Инесса Ципоркина - Мир без лица. Книга 2
— Здравый смысл — большая ценность в пьяной заварушке, — слышится знакомый насмешливый голос.
С невысокого камня, за которым не спрятаться и собаке, поднимается Мореход. Только что никого на этом камне не было — и на тебе, примите гостя. Видар уже целит в незваного гостя стрелой, но тетива натянута слабо: видно, что Бог Мщения не воспринимает одинокого безоружного человека как угрозу. Ну и зря. Повелитель моря Ид пострашнее любого из местных божков, хотя силу свою никогда не выказывает.

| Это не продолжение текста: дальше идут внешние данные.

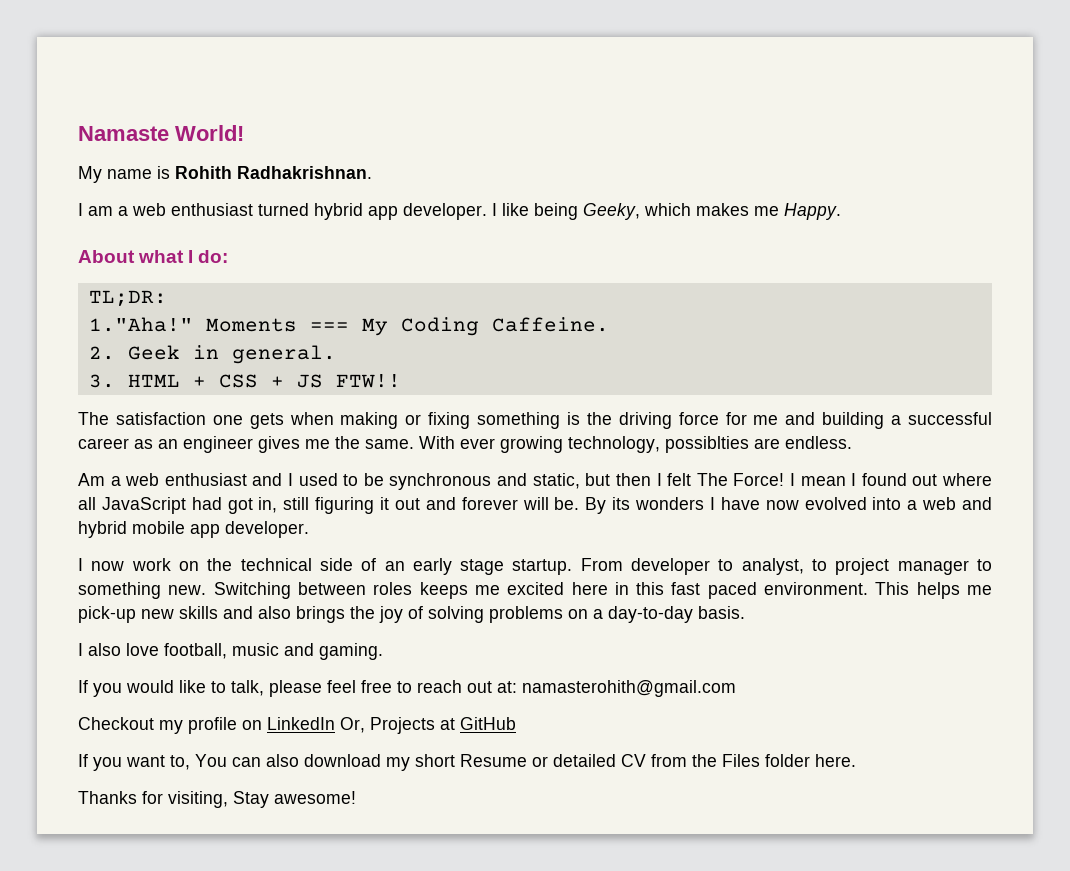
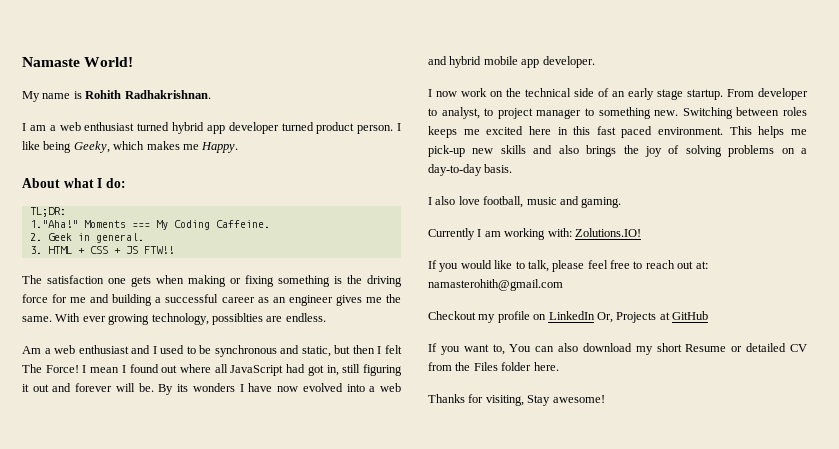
[403,203,487,220] developer. -> [228,122,394,134] developer turned product person.
(383, 651) none -> [428,228,641,240] // Currently I am working with: Zolutions.IO!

— Мирра ушла, — говорю я. Просто чтобы что-то сказать. В душе у меня стоит горечь, я чувствую ее на языке, я ощущаю ее всем телом, как будто меня окунули в настой полыни.
— Не ушла, — назидательно замечает Мореход, — а сбежала. Или ты думал, что человеческая порода такова, какой описывает себя в героических сагах? Люди умеют думать, а не только башкой стены прошибать, как некоторые… боги. — Тяжелая загорелая рука Морехода берет стрелу Видара за острие и небрежно отводит в сторону. — Кстати, не помешало бы вам у нее поучиться, у вашей предводительницы. Может, тогда бы вы поняли, ЧЕГО она испугалась.
— Смерти, чего ж еще, — ворчит Видар. Ему любопытно, кто перед ним, но он горд и глуп, как все боги. Потому и не задает лишних вопросов — ни нам, ни себе. А стоило бы.
— Думаешь, не в предчувствии смерти дело?
— Нудд, — мягко произносит Мореход, — ты вообще понимаешь, КАК думают смертные о конце пути?
— Наверняка так же, как и мы, — криво ухмыляюсь я. — Если это и произойдет, то не сейчас и не со мной. И только уткнувшись в смерть лбом, осознают: она здесь и по твою душу.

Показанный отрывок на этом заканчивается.